With 2009's Star Trek, director J.J. Abrams (Lost) re-imagined the venerable Trek universe with a movie that both respected the past and blazed toward a workable, exciting future. In this new installment, Abrams largely undoes the goodwill engendered by the previous film. The overblown Star Trek Into Darkness recalls the mediocre outings such as Generations and Search For Spock.
While the first film delivered numerous homages and nods to prior Star Trek entities and ideas, the practice practically crushes this iteration under the weight of homage.
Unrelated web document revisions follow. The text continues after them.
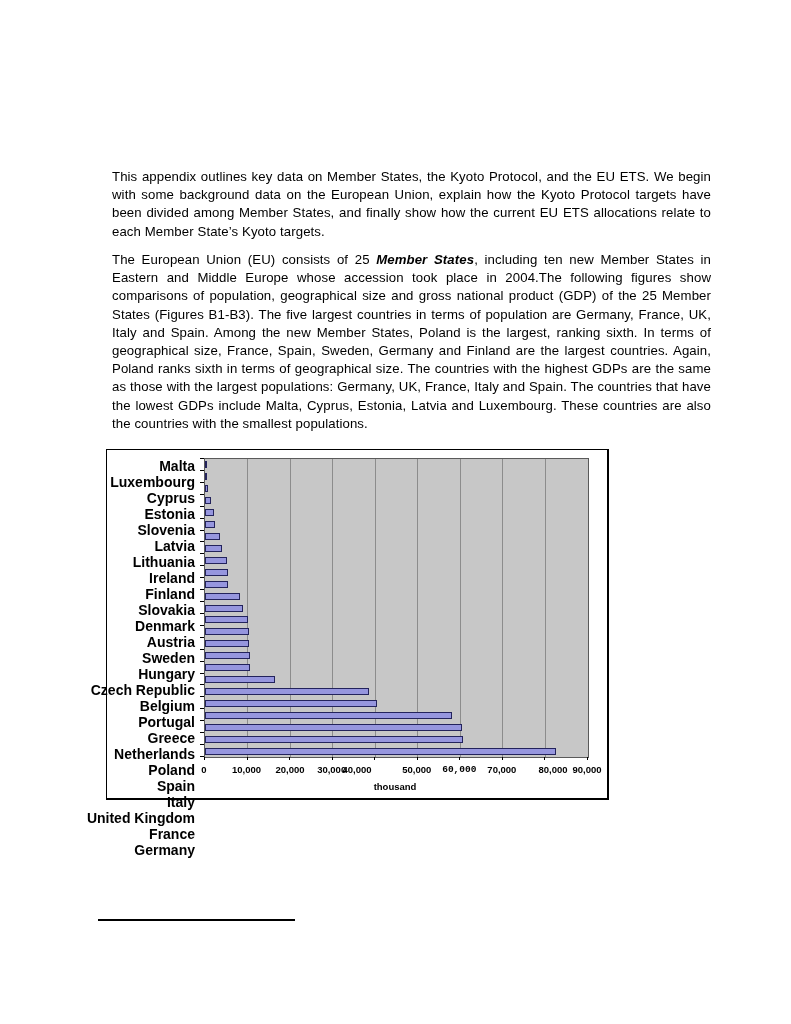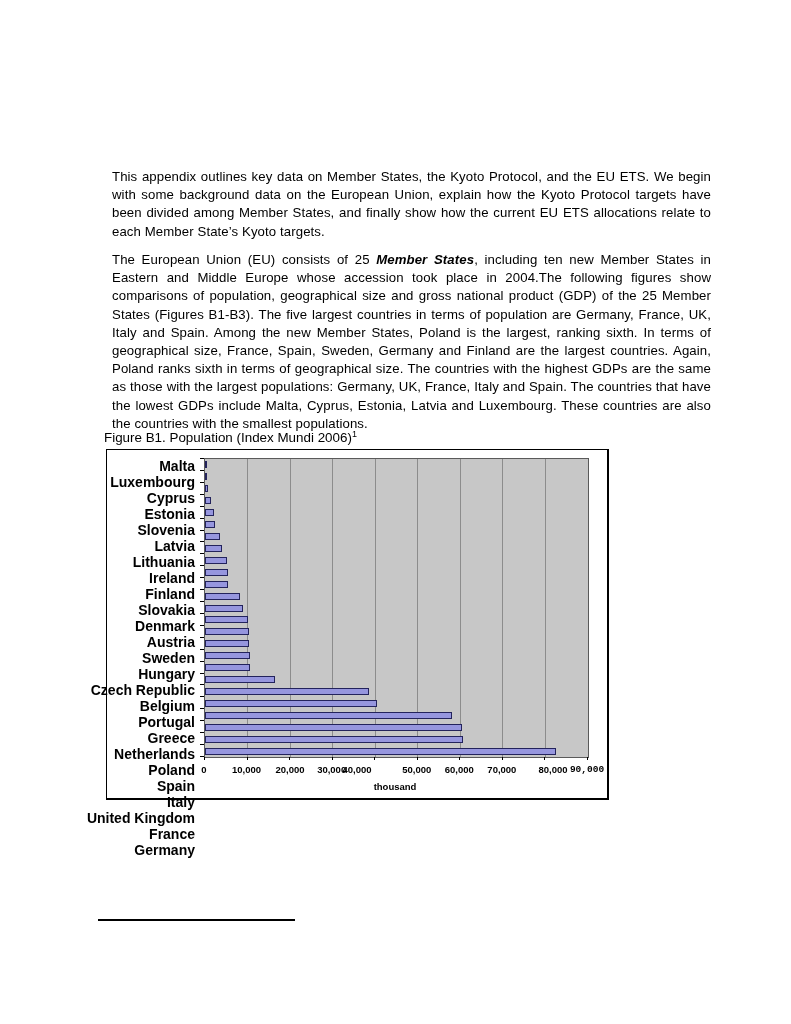--- a/index.html
+++ b/index.html
@@ -53,21 +53,20 @@
 </head>
 <body>
 
 <div class="page">
 
 
   <p class="body-para p1">This appendix outlines key data on Member States, the Kyoto Protocol, and the EU ETS. We begin with some background data on the European Union, explain how the Kyoto Protocol targets have been divided among Member States, and finally show how the current EU ETS allocations relate to each Member State’s Kyoto targets.</p>
 
   <p class="body-para p2"><span>The European Union (EU) consists of 25 </span><span class="bi">Member States</span><span>, including ten new Member States in Eastern and Middle Europe whose accession took place in 2004.The following figures show comparisons of population, geographical size and gross national product (GDP) of the 25 Member States (Figures B1-B3). The five largest countries in terms of population are Germany, France, UK, Italy and Spain. Among the new Member States, Poland is the largest, ranking sixth. In terms of geographical size, France, Spain, Sweden, Germany and Finland are the largest countries. Again, Poland ranks sixth in terms of geographical size. The countries with the highest GDPs are the same as those with the largest populations: Germany, UK, France, Italy and Spain. The countries that have the lowest GDPs include Malta, Cyprus, Estonia, Latvia and Luxembourg. These countries are also the countries with the smallest populations.</span></p>
 
-  <div class="caption"><span>Figure B1. Population (Index Mundi 2006)</span><sup>1</sup></div>
 
   <div class="chart-box">
     <div class="ylabels" id="ylabels">
         <div class="ylabel">Malta</div>
         <div class="ylabel">Luxembourg</div>
         <div class="ylabel">Cyprus</div>
         <div class="ylabel">Estonia</div>
         <div class="ylabel">Slovenia</div>
         <div class="ylabel">Latvia</div>
         <div class="ylabel">Lithuania</div>
@@ -132,27 +131,27 @@
         <div class="xlabel" style="left: 139.556px;">10,000</div>
         <div class="xtick" style="left: 182.111px; top: 307px;"></div>
         <div class="xlabel" style="left: 183px;">20,000</div>
         <div class="xtick" style="left: 224.667px; top: 307px;"></div>
         <div class="xlabel" style="left: 224.667px;">30,000</div>
         <div class="xtick" style="left: 267.222px; top: 307px;"></div>
         <div class="xlabel" style="left: 250px;">40,000</div>
         <div class="xtick" style="left: 309.778px; top: 307px;"></div>
         <div class="xlabel" style="left: 309.778px;">50,000</div>
         <div class="xtick" style="left: 352.333px; top: 307px;"></div>
-        <div class="xlabel" style="left: 352.333px;">60,000</div>
+        <div class="xlabel" style="left: 352.333px; font-family: Liberation Mono, monospace;">60,000</div>
         <div class="xtick" style="left: 394.889px; top: 307px;"></div>
         <div class="xlabel" style="left: 394.889px;">70,000</div>
         <div class="xtick" style="left: 437.444px; top: 307px;"></div>
         <div class="xlabel" style="left: 446px;">80,000</div>
         <div class="xtick" style="left: 480px; top: 307px;"></div>
-        <div class="xlabel" style="left: 480px; font-family: Liberation Mono, monospace;">90,000</div>
+        <div class="xlabel" style="left: 480px;">90,000</div>
         <div class="ytick" style="left: 93px; top: 8px;"></div>
         <div class="ytick" style="left: 93px; top: 19.92px;"></div>
         <div class="ytick" style="left: 93px; top: 31.84px;"></div>
         <div class="ytick" style="left: 93px; top: 43.76px;"></div>
         <div class="ytick" style="left: 93px; top: 55.68px;"></div>
         <div class="ytick" style="left: 93px; top: 67.6px;"></div>
         <div class="ytick" style="left: 93px; top: 79.52px;"></div>
         <div class="ytick" style="left: 93px; top: 91.44px;"></div>
         <div class="ytick" style="left: 93px; top: 103.36px;"></div>
         <div class="ytick" style="left: 93px; top: 115.28px;"></div>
Combined with a Roberto Orci, Alex Kurtzman, and Damon Lindel story that relies far too much on material lifted from superior movies and presented in an inferior fashion, Star Trek Into Darkness offers barely an original scene and scant few surprises. Rather than looking to the future, the movie remains mired in the past, but only the gloss and sheen.
Abrams forgot the most important element of any Trek: philosophical subtext. The underpinnings of lofty ideas and concepts that differentiate Star Trek from other science fiction. The film is littered with numerous avenues for this kind of exploration without slowing the story or really altering the plot, but instead the filmmakers opted for more straight ahead action.
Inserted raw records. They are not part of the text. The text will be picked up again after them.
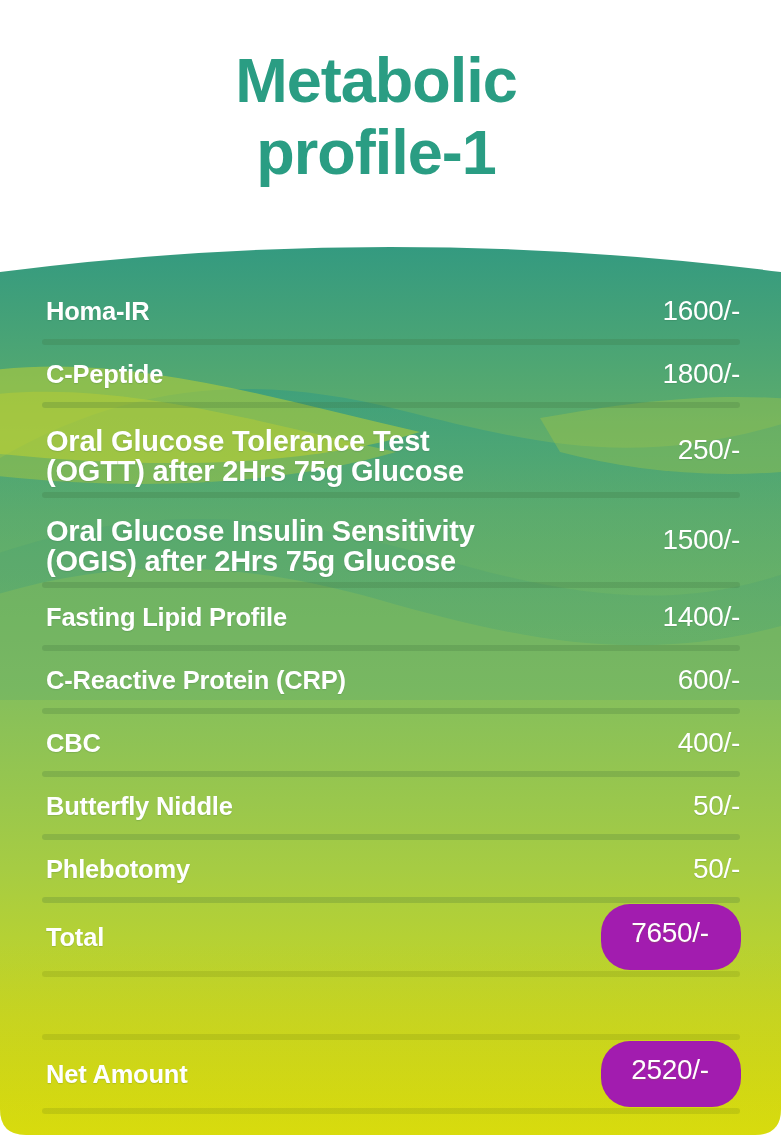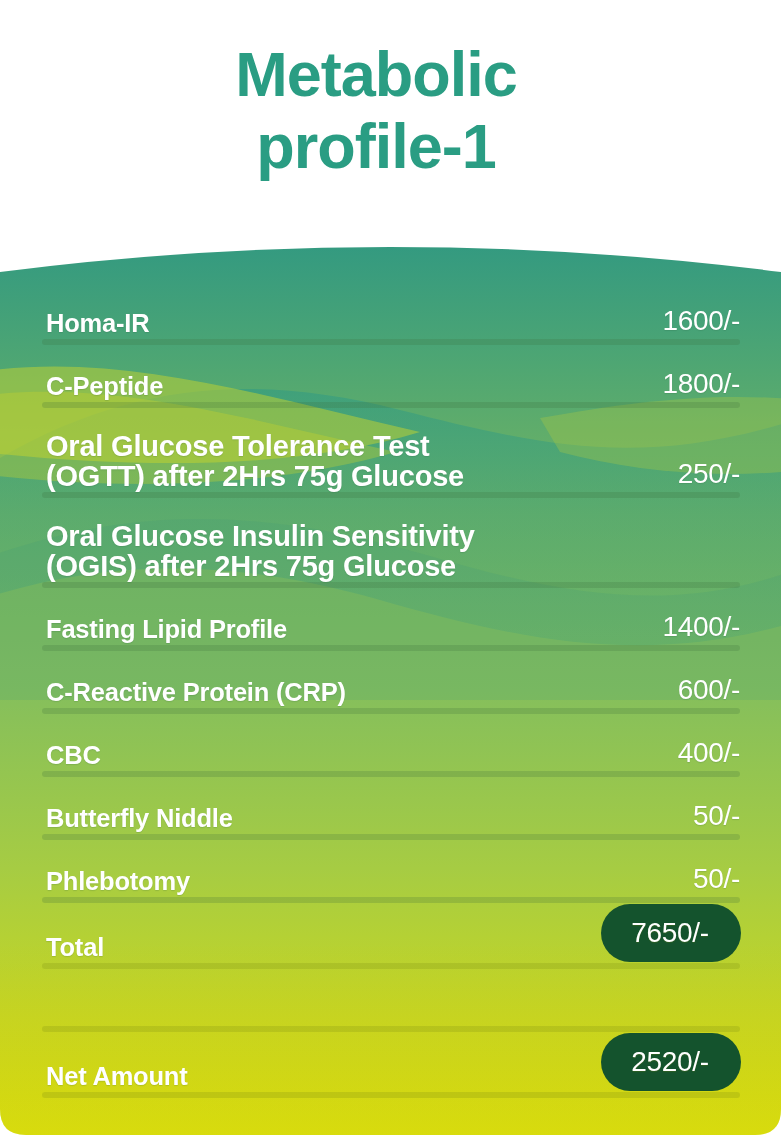--- a/index.html
+++ b/index.html
@@ -16,21 +16,21 @@
     width: 781px;
     height: 1135px;
     background: #ffffff;
     overflow: hidden;
   }
 
   
   .title-block {
     position: absolute;
     left: 0;
-    top: 38px;
+    top: 44px;
     width: 752px;
     text-align: center;
     z-index: 40;
     pointer-events: none;
   }
   .title-line {
     display: block;
     color: #2a9d83;
     font-family: "Liberation Sans", sans-serif;
     font-weight: bold;
@@ -67,21 +67,21 @@
   }
   .row {
     position: relative;
     display: flex;
     align-items: center;
     box-sizing: border-box;
     padding: 0 41px 0 46px;
   }
   .row-inner {
     display: flex;
-    align-items: flex-end;
+    align-items: center;
     width: 100%;
     min-height: 55px;
     gap: 12px;
   }
   .row.two-line .row-inner {
     min-height: 82px;
   }
   .label {
     flex: 1 1 auto;
     color: #ffffff;
@@ -102,23 +102,23 @@
     color: #ffffff;
     font-weight: normal;
     font-size: 28px;
     line-height: 34px;
     letter-spacing: -0.3px;
     text-align: right;
     min-width: 138px;
     text-shadow: 0 1px 1px rgba(40,90,60,0.18);
   }
   .row.highlight .price {
-    background: #14532d;
+    background: #a21caf;
     min-width: 138px;
-    padding: 12px 2px 12px 0;
+    padding: 12px 2px 20px 0;
     margin-right: -1px;
     text-align: center;
     text-shadow: 0 1px 1px rgba(120,130,10,0.25);
     border-radius: 29px;
   }
   .sep {
     position: relative;
     height: 8px;
     margin: 0 41px 0 42px;
   }
@@ -214,20 +214,21 @@
           <div class="price">250/-</div>
         </div>
       </div>
       <div class="sep"></div>
       <div class="row two-line">
         <div class="row-inner">
           <div class="label">
             <div>Oral Glucose Insulin Sensitivity</div>
             <div>(OGIS) after 2Hrs 75g Glucose</div>
           </div>
+          <div class="price">1500/-</div>
         </div>
       </div>
       <div class="sep"></div>
       <div class="row">
         <div class="row-inner">
           <div class="label">Fasting Lipid Profile</div>
           <div class="price">1400/-</div>
         </div>
       </div>
       <div class="sep"></div>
Contrivances for the purpose of plot further degrade the tale and border on the absurd. Answers and solutions are uncovered with little effort and thought. The internal inconsistency of the film's science is maddening, illogical, and often distracting.
The best scenes, as with most of the original series, center around the interactions of the Kirk-Spock-Bones triumvirate. Zachary Quinto as Spock and Karl Urban as Bones thoroughly embrace their roles.
Chris Pine, however, lacks the screen presence to create an engaging Kirk and is always overshadowed by his co-stars.
The movie wastes the talents of the poorly cast Benedict Cumberbatch. His character motives lack clarity or conviction. Either the part or the actor should have been reconsidered.
The continued growth of Uhura's character as far more than a glorified switchboard operator continues to be a pleasant and welcome change. As written, the character demonstrates strength and intelligence through her femininity, not despite it. Sadly, the beautiful Zoe Saldana lacks the charisma of Nichelle Nichols to successfully pull it off.
Despite these numerous flaws, the beautiful picture's opening first act tantalizes and teases with the promise of a great outing. The quality slips as the story progresses, ultimately into a disastrous third act, further feeding the disappointment with the hackneyed Star Trek Into Darkness.
I am . . . and always will be . . . Benedict Cumberbatch.